Poi Jared lo vide respirare profondamente. Lo vide tirare indietro le spalle e riprendere il controllo. “Ho bisogno di te , Jared. Dio solo sa quanto ho bisogno di te. Mi odio e mi fa paura rendermi conto di quanto ho bisogno di te.” confessò con un sorriso amaro. E poi addolcendo i suoi lineamenti con quella dolcezza che Jared aveva imparato a scorgere in ogni timida espressione: “Non vivo senza te, maledetto stupido!!” disse quasi in un singhiozzo.
Jared ascoltò quelle parole rapito. Dimenticò lo schiaffo. Ignorò il bruciore sul suo viso. E per quanto strana , ritenne che quella, era la dichiarazione d’amore più bella che avesse mai sentito.
Ed era per lui. Solo per lui.
Ed era un uomo meraviglioso, unico al mondo , che si dichiarava.
Si massaggiò appena la guancia che bruciava a causa dello schiaffo e poi riprese coscienza di quello che stava facendo.

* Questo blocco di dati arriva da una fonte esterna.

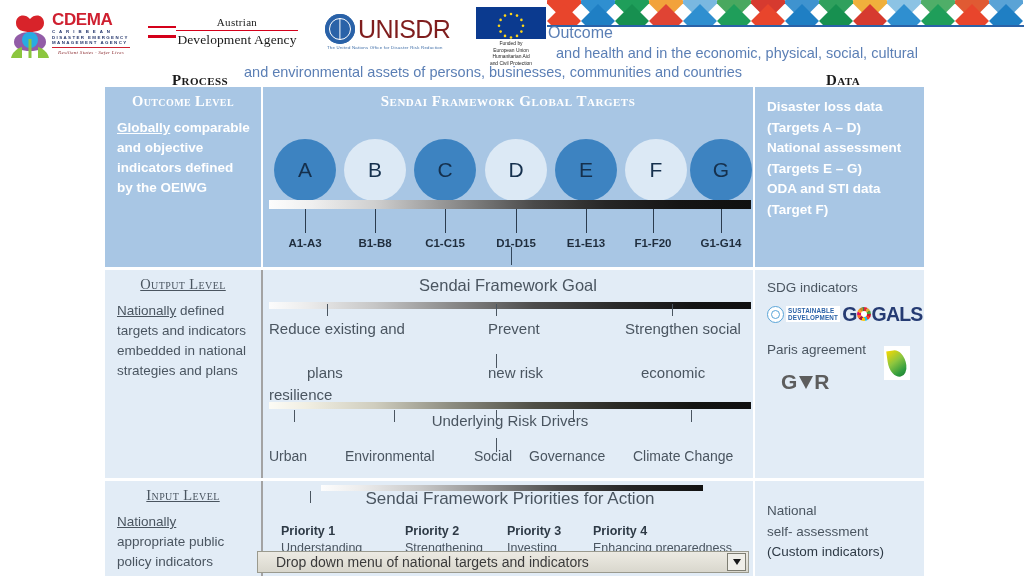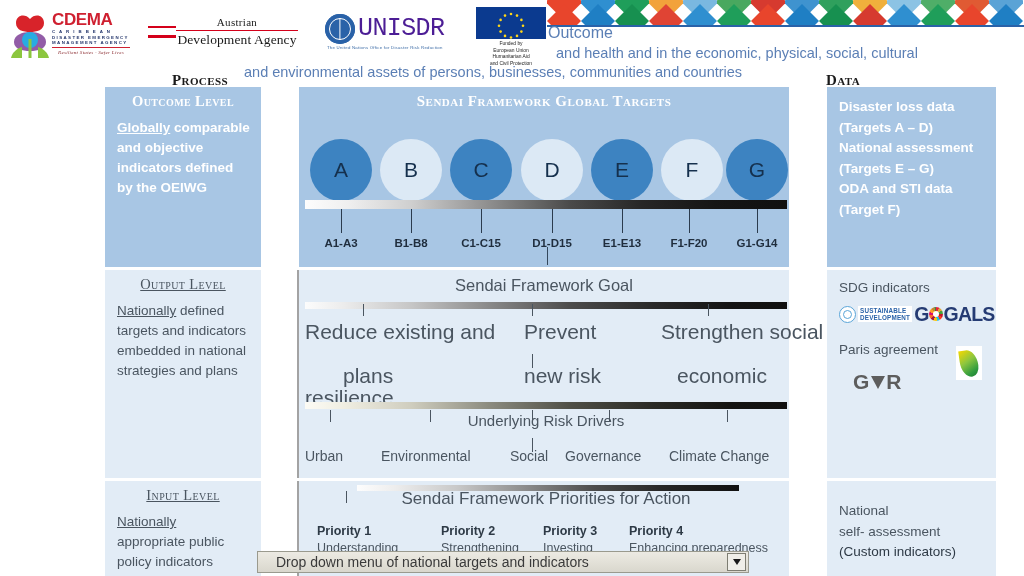--- a/index.html
+++ b/index.html
@@ -62,7 +62,7 @@
     background:#ffffff; transform:translateX(-50%);
   }
   .unisdr-word {
-    font-family:Liberation Mono, monospace; font-size:25px; color:#4c1d95;
+    font-family:Liberation Sans, sans-serif; font-size:25px; color:#7f1d1d;
     letter-spacing:-0.6px; margin-left:3px; line-height:26px;
   }
   .unisdr-sub {

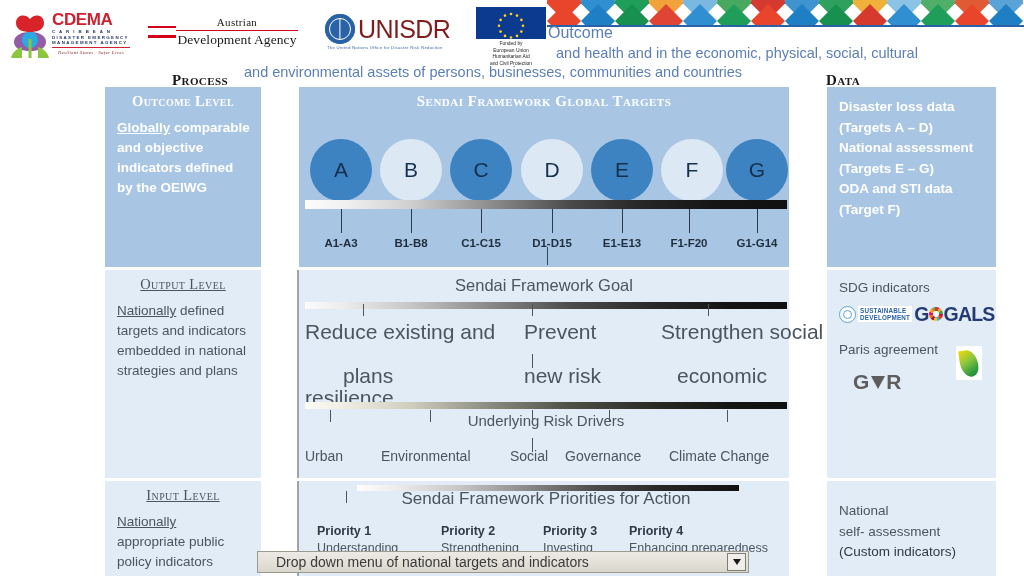--- a/index.html
+++ b/index.html
@@ -119,7 +119,7 @@
 
   
   .grid { position:absolute; left:105px; top:87px; width:819px; height:489px; }
-  .band { position:absolute; left:0; width:819px; display:flex;gap:36px; }
+  .band { position:absolute; left:0; width:819px; display:flex; }
   .band-outcome { top:0; height:180px; }
   .band-output  { top:183px; height:208px; }
   .band-input   { top:394px; height:95px; }

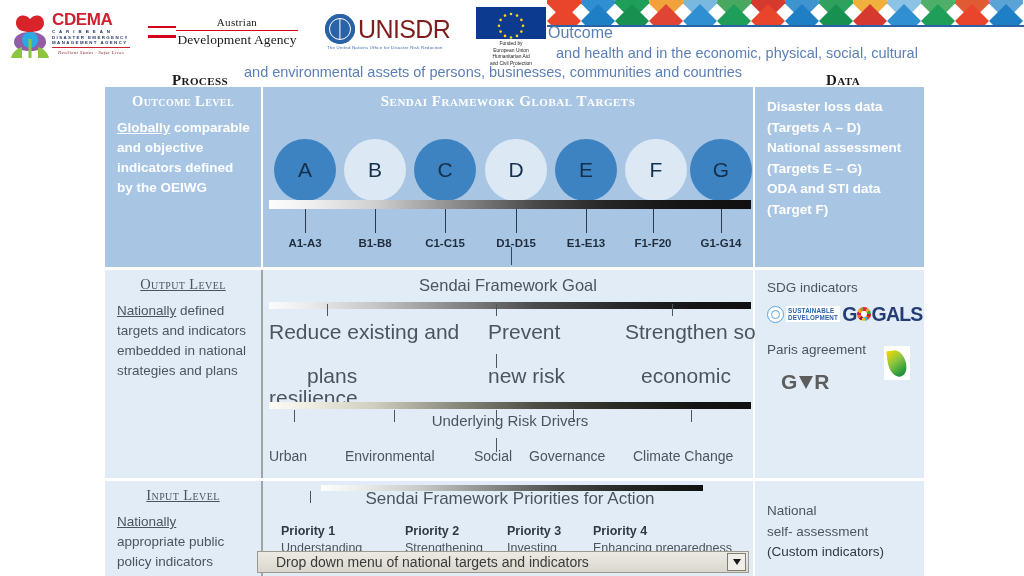--- a/index.html
+++ b/index.html
@@ -208,7 +208,7 @@
     background:linear-gradient(to right,#fcfbf5 0%,#f0eee2 8%,#cfcdbe 22%,#8c8c80 38%,#4f4f46 55%,#2b2b26 72%,#141412 88%,#101010 100%);
   }
   .otxt {
-    position:absolute; color:#4a5560; font-size:21px; white-space:nowrap;
+    position:absolute; color:#4a5560; font-size:15px; white-space:nowrap;
     font-family:"Liberation Sans", sans-serif;
   }
   .urd-title {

Voleva lasciare Jensen per non farlo soffrire e invece l’unica cosa che aveva ottenuto era farlo soffrire ancora!

“Perdonami…perdonami…” disse solo annullando lo spazio tra lui e Jensen. Lo abbracciò. Lo abbracciò forte facendo attenzione alla spalla infortunata. “Sono uno stupido. Sono uno stupido. Oddio, perdonami….Perdonami…” quasi singhiozzava in preda al senso di colpa.
“Ok!” sussurro Jensen stretto in quell’abbraccio. “Ok!”

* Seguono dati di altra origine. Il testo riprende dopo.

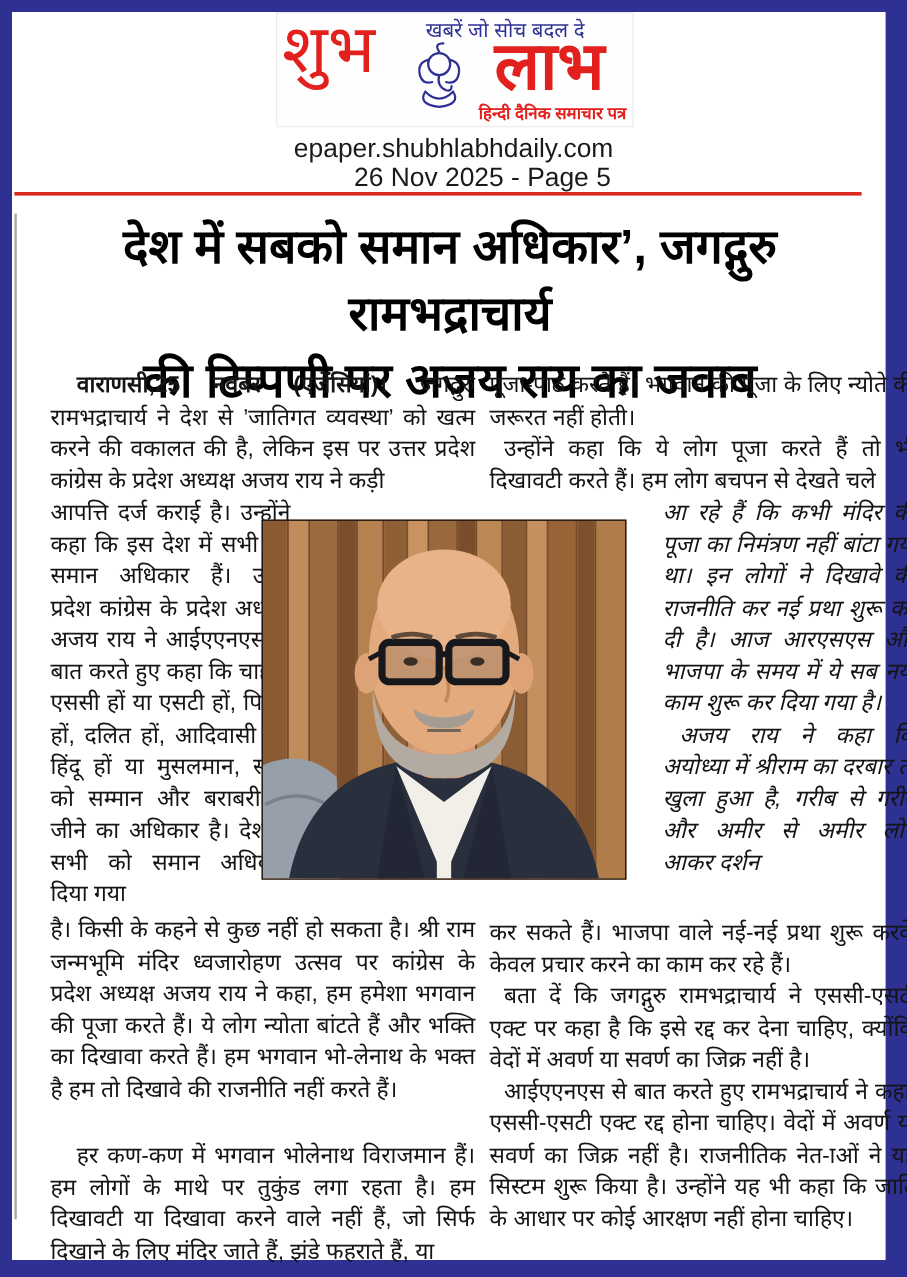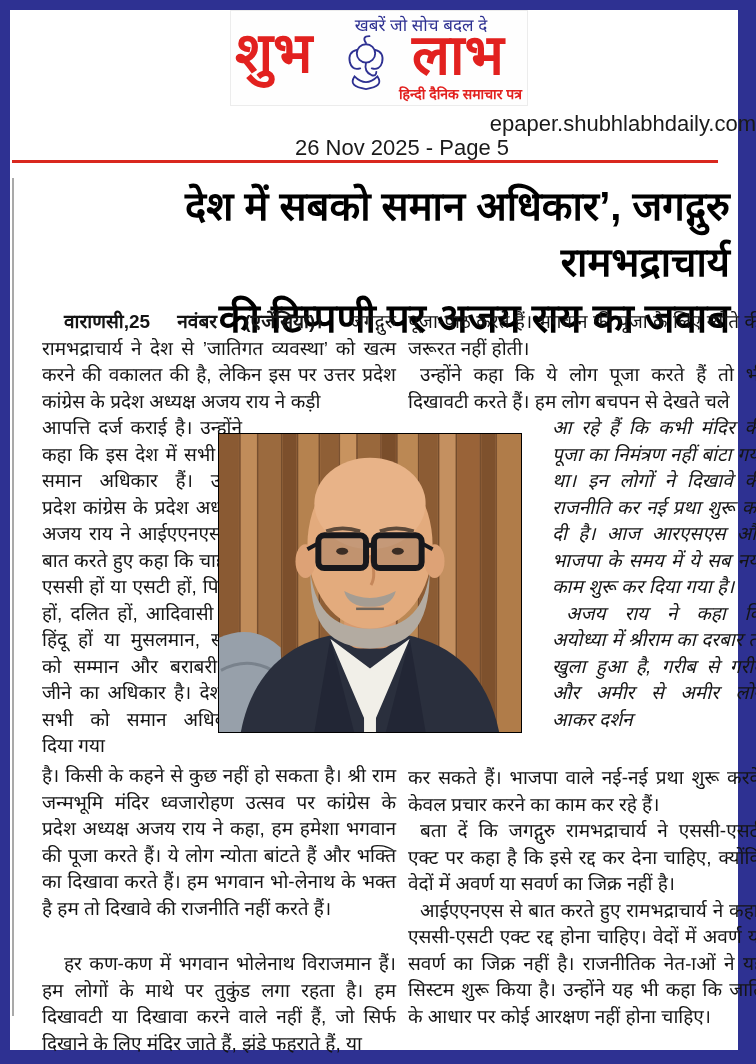--- a/index.html
+++ b/index.html
@@ -27,8 +27,8 @@
     color:var(--brand-blue);font-weight:normal;font-size:17px;text-align:center;
   }
   .mast-title-left{
-    position:absolute;left:4px;top:14px;
-    color:var(--brand-red);font-weight:bold;font-size:56px;line-height:1;
+    position:absolute;left:4px;top:2px;
+    color:var(--brand-red);font-weight:normal;font-size:56px;line-height:1;
   }
   .mast-title-right{
     position:absolute;left:158px;top:16px;

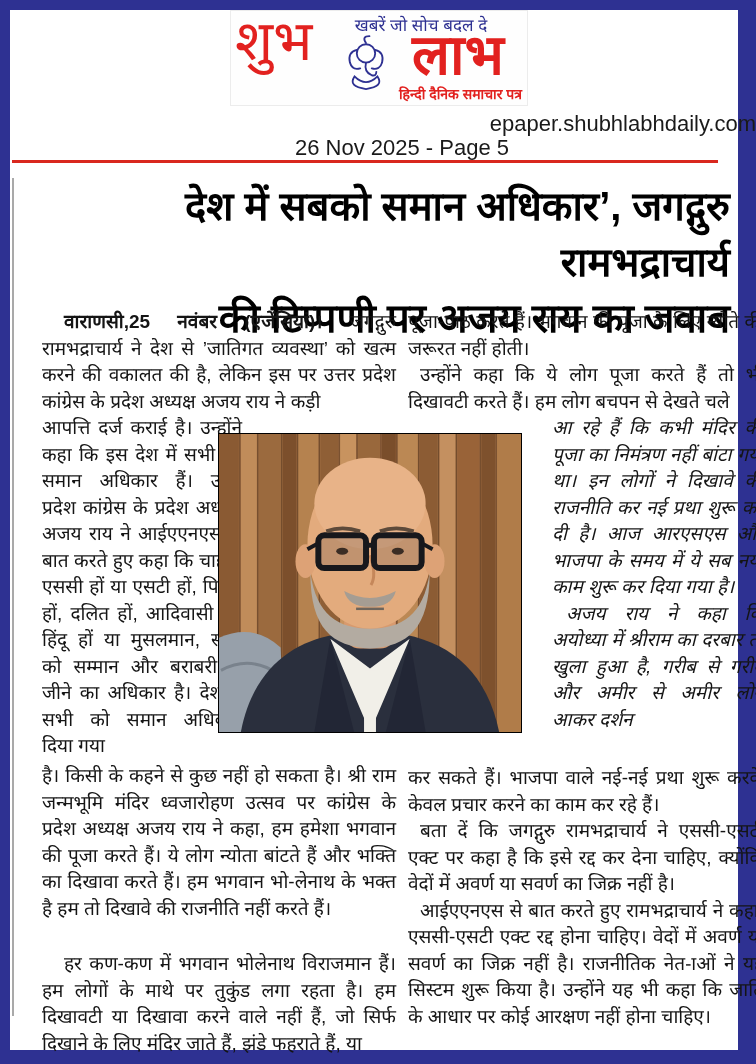--- a/index.html
+++ b/index.html
@@ -40,7 +40,7 @@
     color:var(--brand-red);font-weight:bold;font-size:14px;
   }
   .site-url{
-    left:0;top:112px;width:756px;text-align:right;
+    left:0;top:112px;width:756px;text-align:center;
     color:#1a1a1a;font-size:22px;line-height:24px;
   }
   .date-line{

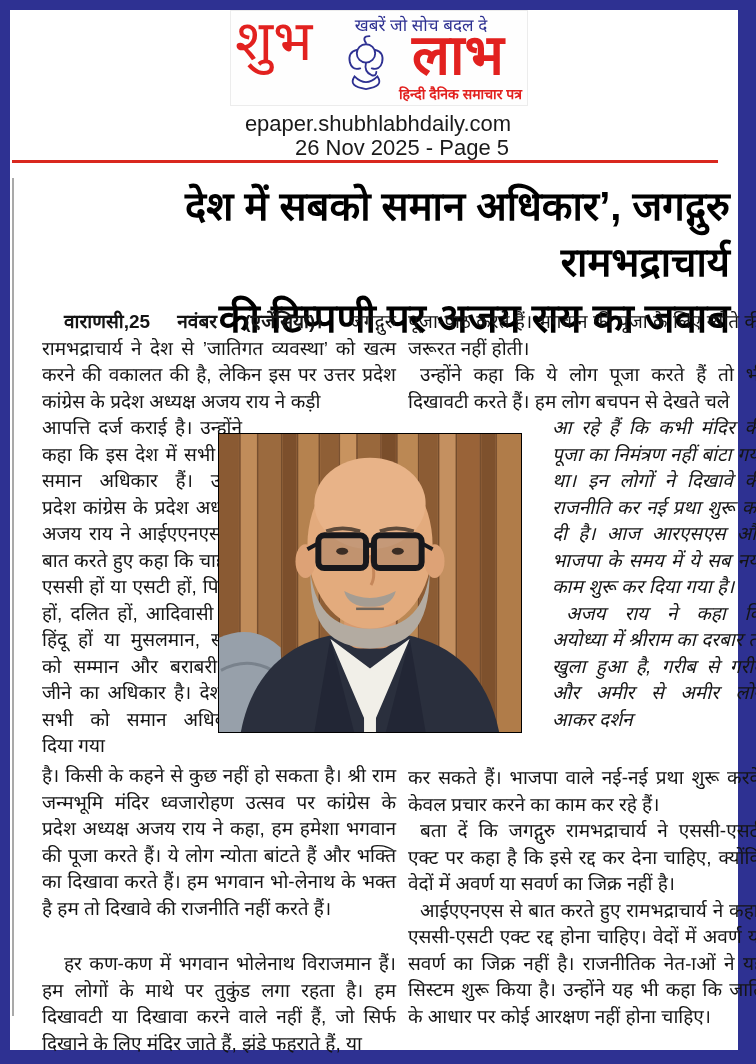--- a/index.html
+++ b/index.html
@@ -50,7 +50,7 @@
   .red-rule{left:12px;top:160px;width:706px;height:3px;background:var(--rule-red);}
   .edge-line{left:12px;top:178px;width:2px;height:838px;background:#a9a9a9;}
   
-  .headline{left:20px;top:178px;width:710px;text-align:right;color:#000;}
+  .headline{left:20px;top:178px;width:710px;text-align:center;color:#000;}
   .headline div{font-weight:700;font-size:40px;line-height:56px;}
   
   .body-block{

“…è che vederti soffrire…vederti stare male mi ha mandato fuori di testa…ho avuto paura. Ho avuto paura!! Perdonami…perdonami, amore mio. Amore mio grande!!!”
“Non azzardarti a lasciarmi Jared. Non azzardarti mai più a dire che vuoi lasciarmi!!” fu il pacato rimprovero da parte del biondo che comprese appieno quello che aveva confuso le idee del giovane amante e quindi , sollevato, da quel sperato rinsavimento, si rilassò tra le braccia del compagno che lo stava ancora tenendo stretto a lui.

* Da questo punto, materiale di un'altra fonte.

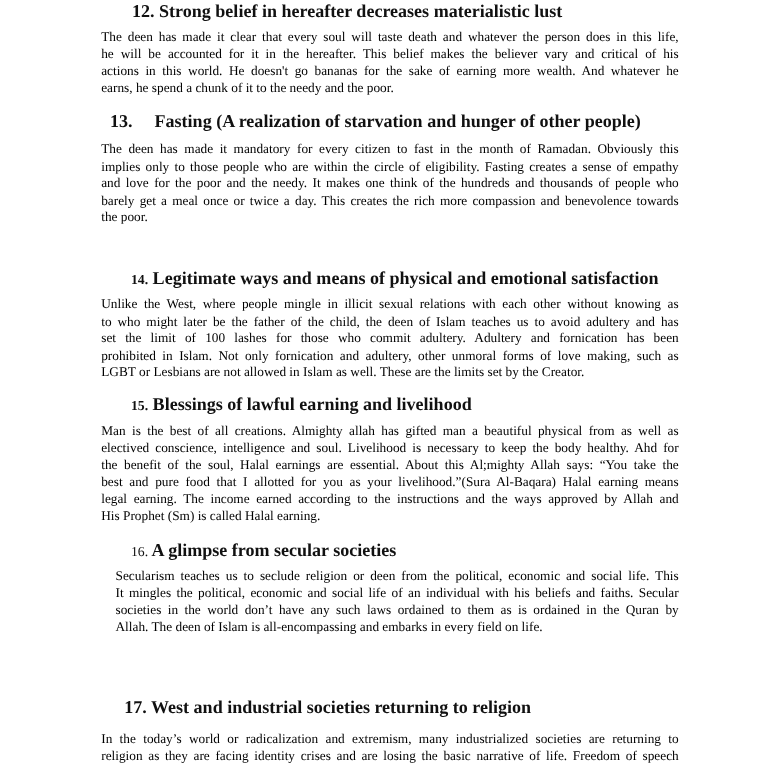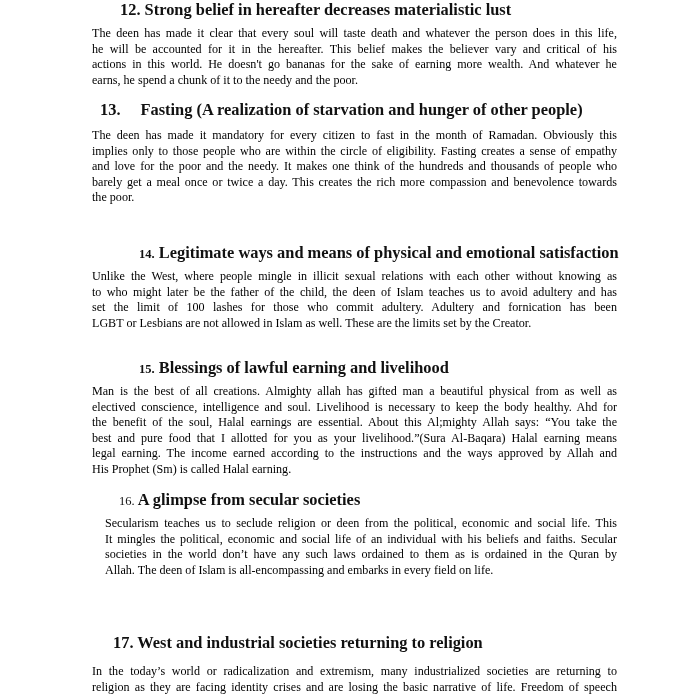--- a/index.html
+++ b/index.html
@@ -6,7 +6,7 @@
     body { width: 700px; height: 700px; overflow: hidden; position: relative; font-family: "Liberation Serif", "DejaVu Serif", serif; color: #1e1e1e; }
     .page { position: absolute; left: 0; top: 0; width: 612px; height: 700px; background: #ffffff; }
     .h { position: absolute; font-weight: bold; color: #111; white-space: nowrap; font-size: 16.4px; line-height: 20px; }
-    .h .num-small { font-size: 12.5px; margin-left: 20px; }
+    .h .num-small { font-size: 12.5px; }
     .h .num-plain { font-weight: normal; font-size: 12.5px; }
     .p { position: absolute; font-size: 12.1px; line-height: 15.6px; text-align: justify; color: #000000; }
     .p .ln { display: block; text-align: justify; text-align-last: justify; white-space: nowrap; height: 15.6px; }

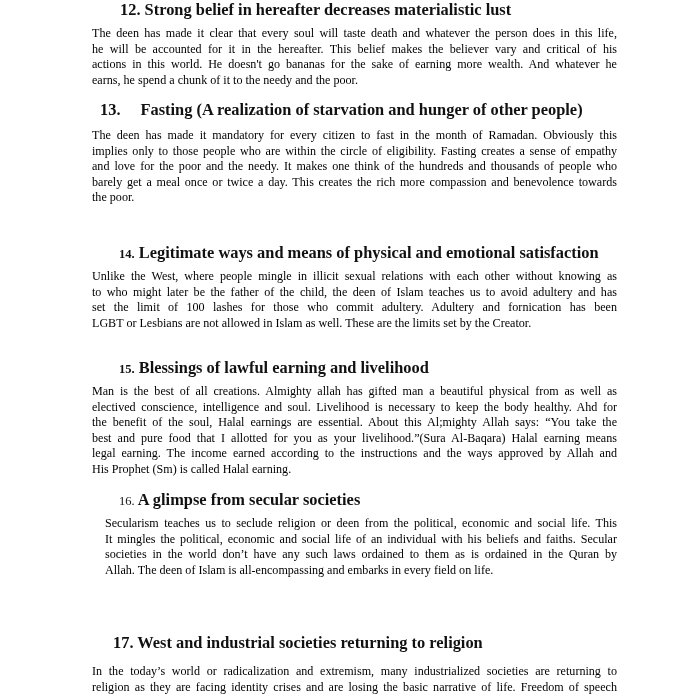--- a/index.html
+++ b/index.html
@@ -47,6 +47,7 @@
     <span class="ln">Unlike the West, where people mingle in illicit sexual relations with each other without knowing as</span>
     <span class="ln">to who might later be the father of the child, the deen of Islam teaches us to avoid adultery and has</span>
     <span class="ln">set the limit of 100 lashes for those who commit adultery. Adultery and fornication has been</span>
+    <span class="ln">prohibited in Islam. Not only fornication and adultery, other unmoral forms of love making, such as</span>
     <span class="ln last">LGBT or Lesbians are not allowed in Islam as well. These are the limits set by the Creator.</span>
   </div>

“Mai più. Mai più. Non esiste…non esiste che io ti lasci!” disse poi spostandosi appena così da poterlo baciare.
Un bacio forte, intenso. Pregno di amore e disperazione. Un bacio in cui Jensen si lasciò guidare. Non era arrabbiato, non più. Aveva inteso perfettamente quello che aveva spaventato Jared, e ora, era solo felice che il giovane avesse capito che non c’era colpa in lui. Che potevano riprendere ad amarsi serenamente.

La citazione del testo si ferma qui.